I got us to the car and put Kiddo in his seat and all the while he was yelling at me and saying not nice things and I just couldn't take it. And without going into details, I retaliated. I didn't hurt him, so don't go calling CPS on me. The look on his face though cut me to the core. He was so stunned that for a few seconds he couldn't speak; his mouth pursed up and that cute bottom lip and chin of his began to quiver. His eyes said way more than his little brain could have produced and I instantly felt such remorse and sadness. I couldn't let him see that though, because I had to make my point, so I walked around the car and got in the driver's seat. By then he had started to cry; that awful, "you just broke my heart" cry and I felt so bad.



I can't get that awful feeling out of my head and heart. I know that he probably doesn't even remember the moment, and I'm pretty sure I didn't scar him for life or anything, but I think it scarred me. We all have those moments when we lose control, but I was out of resources at that point and I should have known better than to let myself get out of hand. The pregnancy hormones aren't helping either, so crying has been a frequent occurrence for me today. I really wish I could take that moment back. Every time I look at Kiddo I want to scoop him up and snuggle him and breathe in his sweetness and tell him I am sorry. I never want him to feel those feelings; the ones that make him question my love for him. I want him to always feel safe and loved in my presence, and I want him to know that no matter what he does I will always love him and cherish him and respect him. I need him to feel he can always come to me to comfort and protect him.

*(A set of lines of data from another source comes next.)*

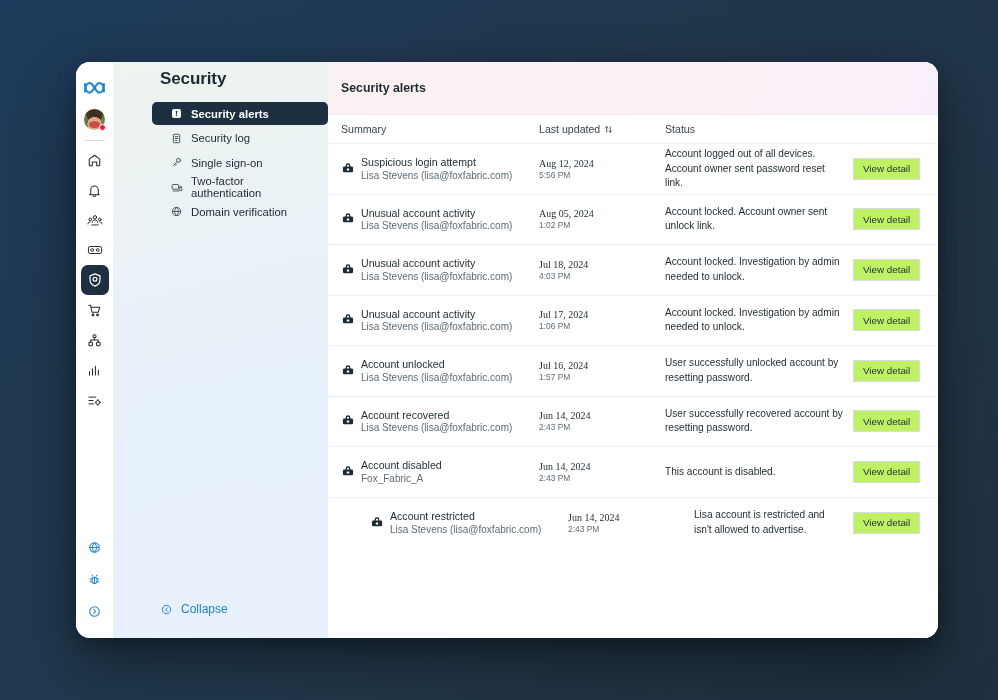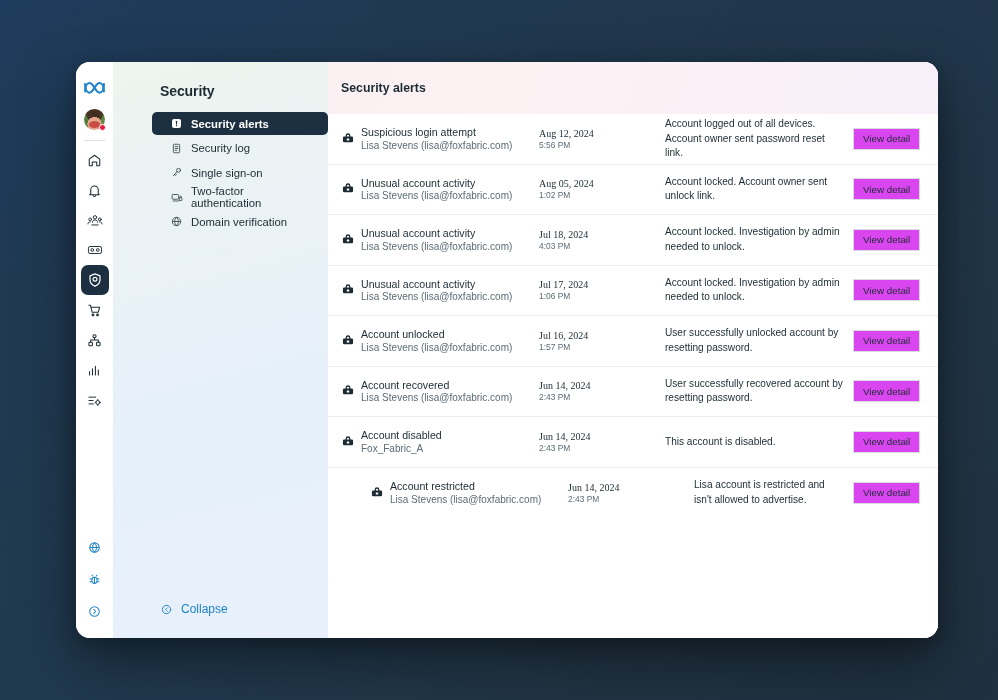--- a/index.html
+++ b/index.html
@@ -105,11 +105,11 @@
     z-index: 3;
   }
   #page-title {
-    font-size: 14px;
+    font-size: 17px;
     font-weight: bold;
     color: #1c2b33;
     letter-spacing: -0.1px;
-    margin: 21px 0 0 47px;
+    margin: 7px 0 0 47px;
   }
   #nav-list { margin-top: 13px; padding: 0 9px 0 48px; }
   .nav-item {

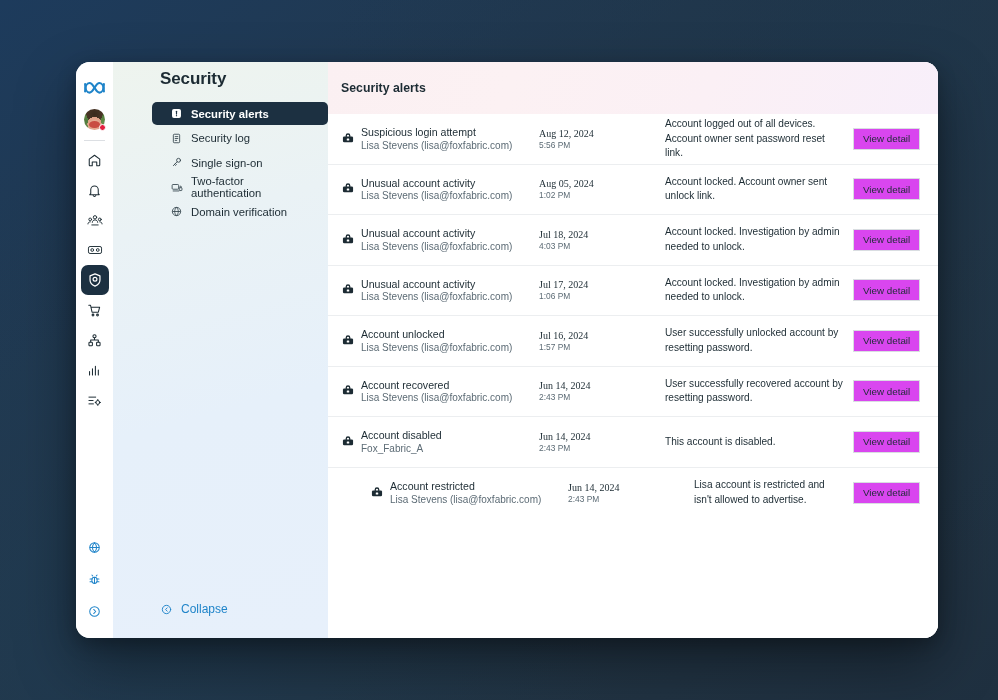--- a/index.html
+++ b/index.html
@@ -412,6 +412,17 @@
 
     <div id="alerts-table">
 
+      <div class="t-head">
+        <div class="c-summary">Summary</div>
+        <div class="c-updated">
+          <span>Last updated</span><span class="sort-ico"><svg width="9" height="9" viewBox="0 0 12 12" fill="none" stroke="#36454f" stroke-width="1.1" stroke-linecap="round" stroke-linejoin="round">
+                <path d="M3.6 9.6V2.4M1.9 4.1 3.6 2.4l1.7 1.7"></path>
+                <path d="M8.4 2.4v7.2M6.7 7.9l1.7 1.7 1.7-1.7"></path>
+              </svg></span>
+        </div>
+        <div class="c-status">Status</div>
+        <div class="c-action"></div>
+      </div>
 
       <div id="rows-container">
   <div class="t-row">

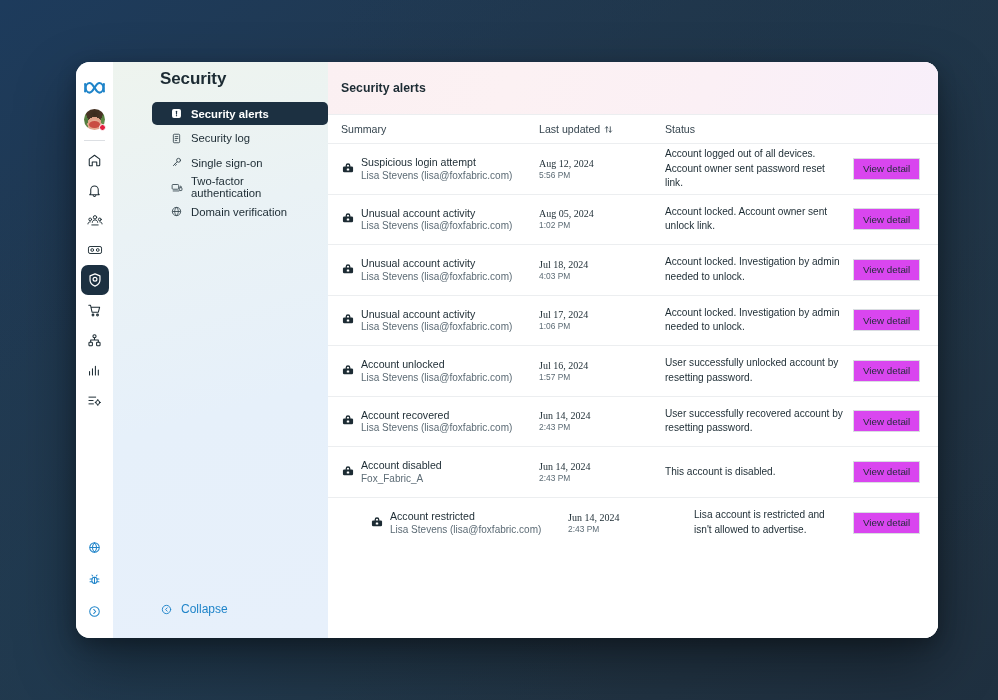--- a/index.html
+++ b/index.html
@@ -218,7 +218,7 @@
     height: 22px; padding: 0 9px;
     border: 1px solid #d9dde1;
     border-radius: 0;
-    background: #d946ef;
+    background: #bef264;
     font-size: 9.8px;
     color: #1c2b33;
     cursor: pointer;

I have had this in my drafts for a few days and have decided to go ahead and publish it. One, because it is about as real life as it gets and two because I think in the coming months I may need the reminder - the reminder that I am too human and have weak moments, and the reminder that with just a little more thought, a little more patience and sometimes only a slight pause before I react, I can spare myself and those around me these moments. I would love to pretend that it didn't happen, and though the incident may have been minor in the grand scheme of things, it did effect me greatly and I want to strive to do better for my children.

Until,
D

1 comment:

Julia said...

Awww...I'm sorry that you had one of those moments. We've all done it before, and I'm sure that we'll continue to do this as our children grow older and find other ways to test our limits. He knows that your love is unconditional and when he can express himself better, he'll be able to say that mommy loves him but doesn't like his behavior at the moment.